This idea points to Deep Learning. Although Turing did not predict the emergence of Deep Learning, he was aware of the approach with Neural Networks:

It is generally thought that there was always an antagonism between programming and the “connectionist” approach of neural networks. But Turing never expressed such a dichotomy, writing that both approaches should be tried [Reference Hodges8].

If Turing was alive today and witnessed the emergence of Deep Learning, he would have revised his proposition on the computing machinery for AI. Since we only need to simulate the child's mind, and educate it, the computing machinery can model a child's ability to learn and an adult's capability to leverage the learned knowledge. Such a machine would be different from the universal computer he envisioned.

V. DEEP LEARNING AND THE NEW AI MACHINE

Deep Learning has been transforming and consolidating AI since it came to the center stage of computing in 2012. With Deep Learning, the intelligence is not coded directly by programmers but acquired indirectly by mining training data sets, and then encoded in the various forms of Neural Networks. The acquisition and manifestation of the intelligence can be formulated as computations dominated by a compact set of linear algebra primitives analogous to those defined in BLAS (Basic Linear Algebra Subprograms) [9], the fundamental application programming interface used in supercomputing and high-performance computing (HPC). AI with Deep Learning and supercomputing effectively speak the same language with dialectical variances in numerical precisions, and minor differences in domain-specific requirements.

As mentioned earlier, the massive and unwieldy parallelism under the von Neumann paradigm is not for the computing machinery and software to tackle. On the other hand, the patterns of parallelism in supercomputing can be summarized as collective communications (see Fig. 2) as described in Franck Cappello's “Communication Determinism in Parallel HPC Applications” [Reference Cappello, Guermouche and Snir10]. Collective communication has been proven to be scalable and manageable in large-scale distributed supercomputing systems. The question is how to leverage the collective patterns on a chip.

Fig. 2. Four basic collective communication operations.

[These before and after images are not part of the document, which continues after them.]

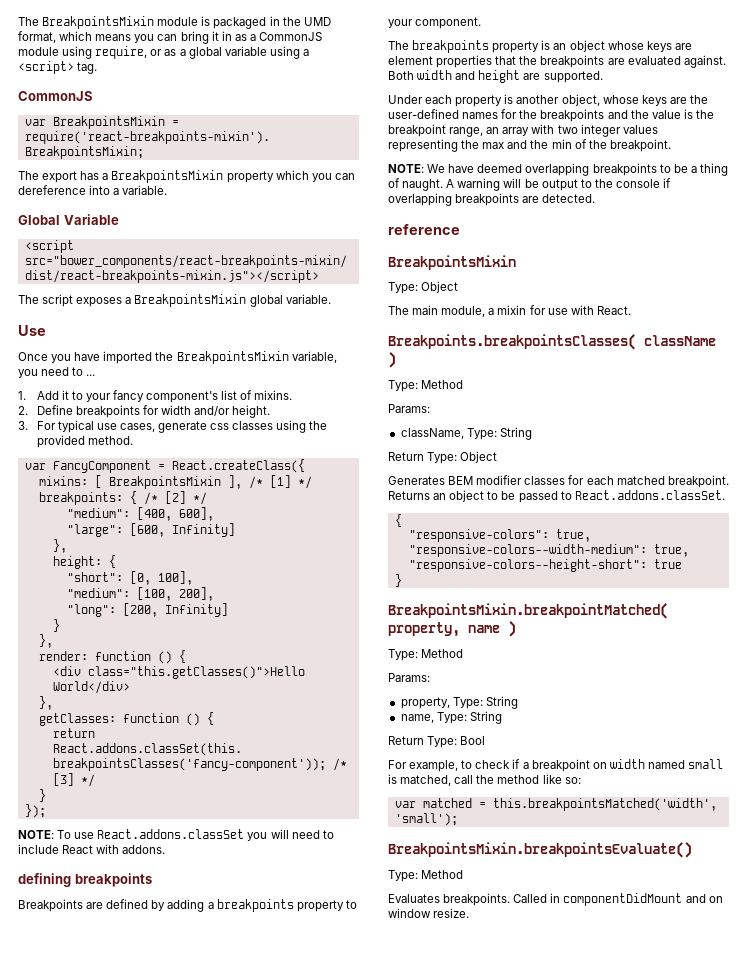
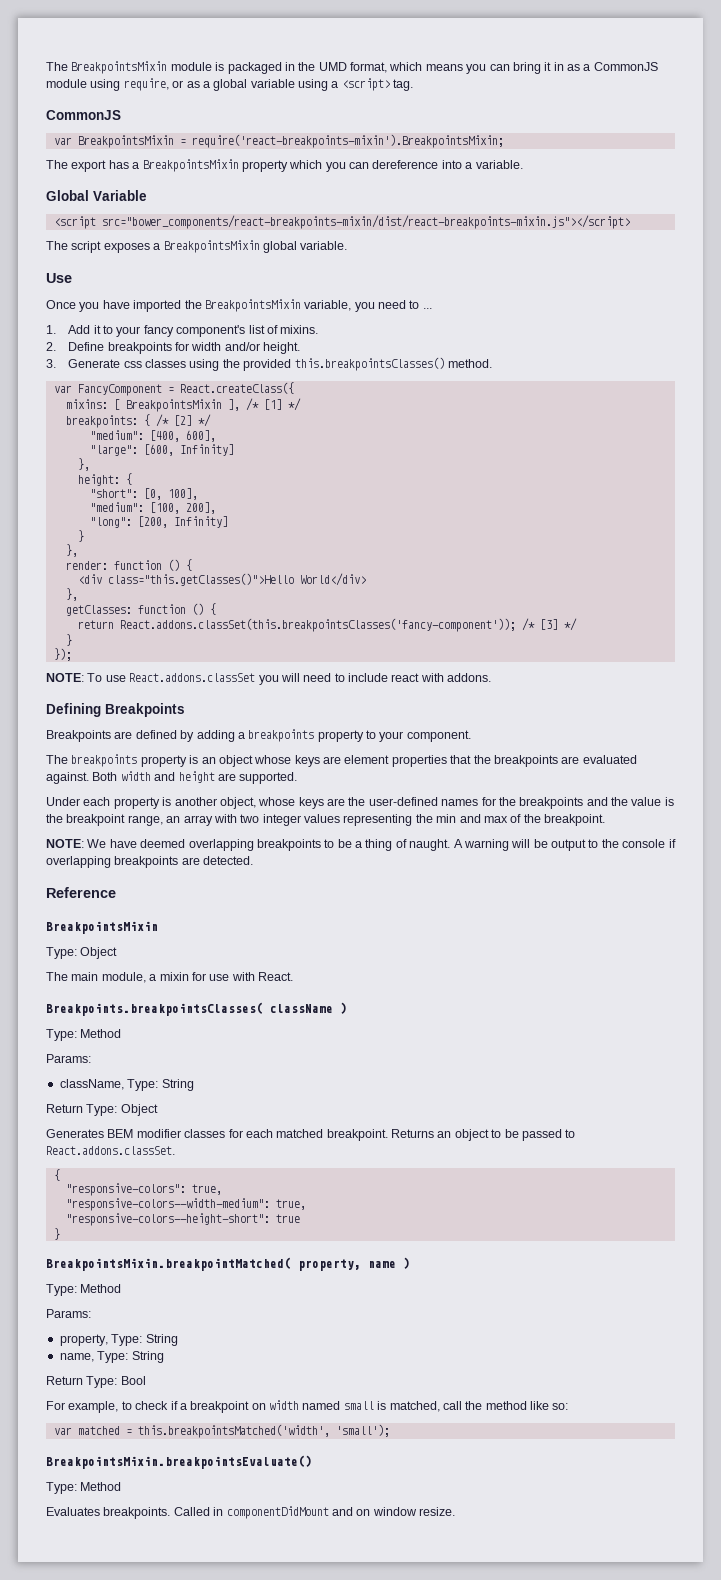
[36,420,207,433] For typical use cases, generate -> [68,359,121,368] Generate
(85, 441) none -> [294,357,445,371] this.breakpointsClasses()
[62,845,94,854] React -> [391,673,420,682] react
[18,873,152,887] defining breakpoints -> [46,703,185,717] Defining Breakpoints
[482,139,572,149] max and the min -> [436,814,508,823] min and max
[388,224,460,235] reference -> [46,887,116,898] Reference

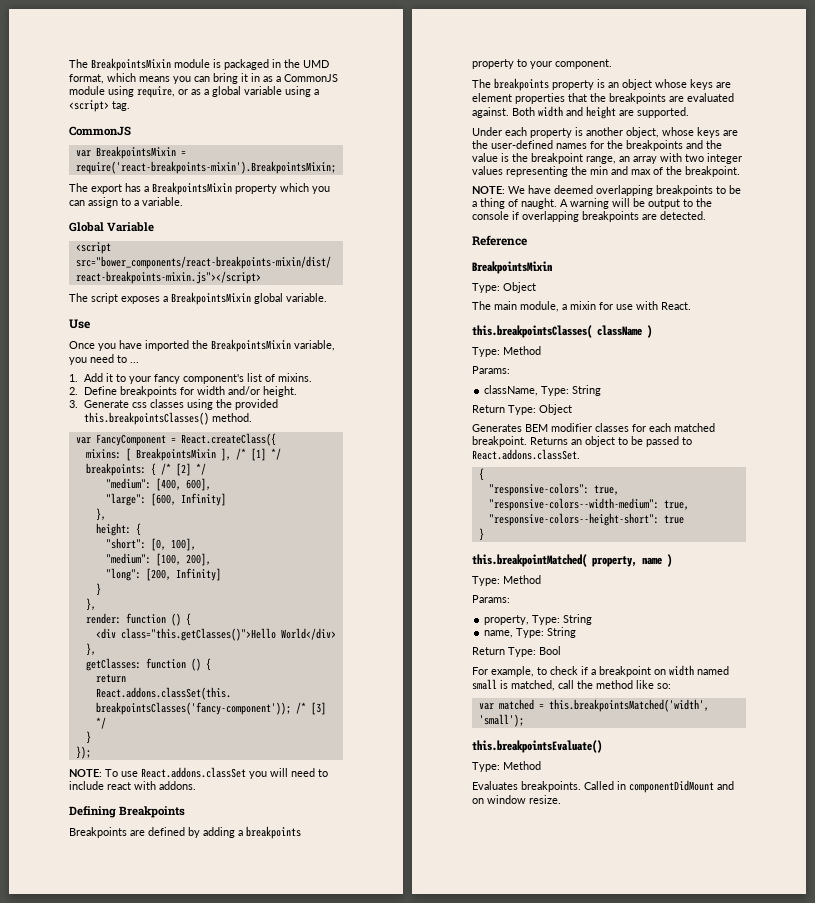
[372,160,462,169] dereference into -> [88,197,131,208] assign to
[46,1002,263,1016] Breakpoints.breakpointsClasses( -> [472,325,592,338] this.breakpointsClasses(
[46,1257,291,1271] BreakpointsMixin.breakpointMatched( -> [472,554,587,567] this.breakpointMatched(
[46,1455,312,1469] BreakpointsMixin.breakpointsEvaluate() -> [472,740,602,753] this.breakpointsEvaluate()

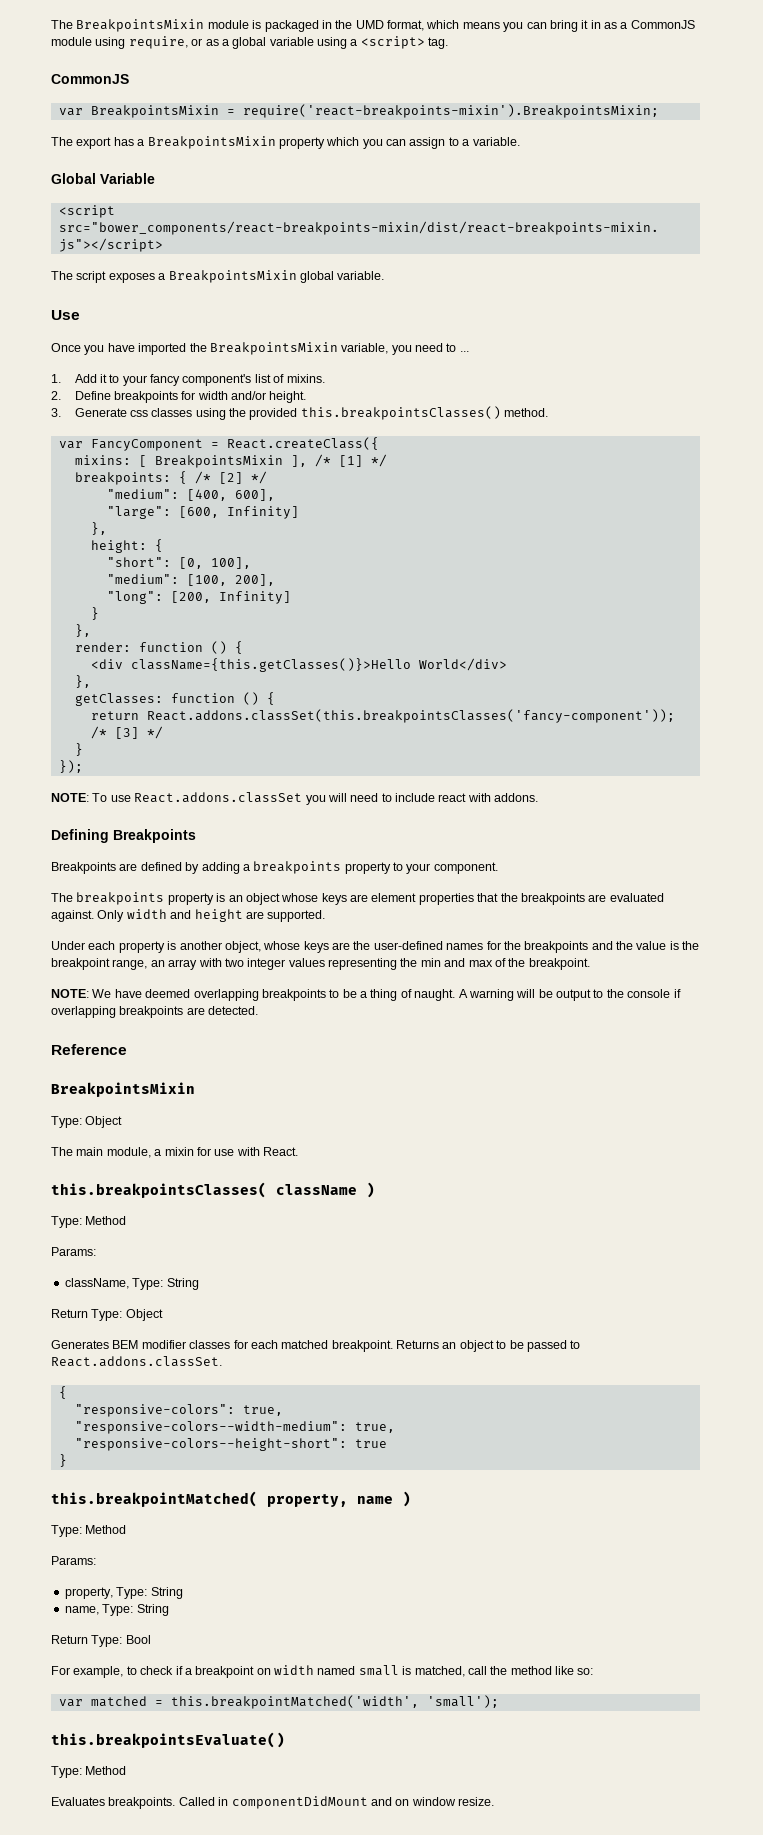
[120,628,276,641] class="this.getClasses()">Hello -> [130,658,411,672] className={this.getClasses()}>Hello
[512,107,535,116] Both -> [97,910,125,922] Only
[548,699,709,712] this.breakpointsMatched('width', -> [170,1695,419,1709] this.breakpointMatched('width',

Through Deep Learning, AI can potentially be liberated from the von Neumann architecture and talk to a native linear algebra machine with massive hardware parallelism, if there is one.

A) Why linear algebra?

The fundamental primitives in Deep Learning are tensors, high-dimensional data arrays used to represent layers of Deep Neural Networks. A Deep Learning task can be described as a tensor computation graph (Fig. 3):

Fig. 3. A tensor computation graph.

A tensor computation graph is effectively a piece of AI software. Tensors can be unfolded into two-dimensional matrices, and matrix computations are handled through matrix kernels (see Fig. 4). Matrix kernels refer to CPU or GPU programs implementing different types of matrix computations comprising many MAC (multiply accumulate) operations. Such a matrix-centric approach is described by Sharan Chetlur [Reference Chetlur, Woolley, Vandermersch, Cohen, Tran, Catanzaro and Shelhamer11]. The MAC operations for matrix multiplication are the most time-consuming part of Deep Learning. One might ask if computations in Deep Learning are predominantly MACs in matrix computations, why don't we simplify a core all the way to a MAC unit that does nothing but a MAC operation? In fact, why does a MAC unit need to keep the legacy of being a core at all?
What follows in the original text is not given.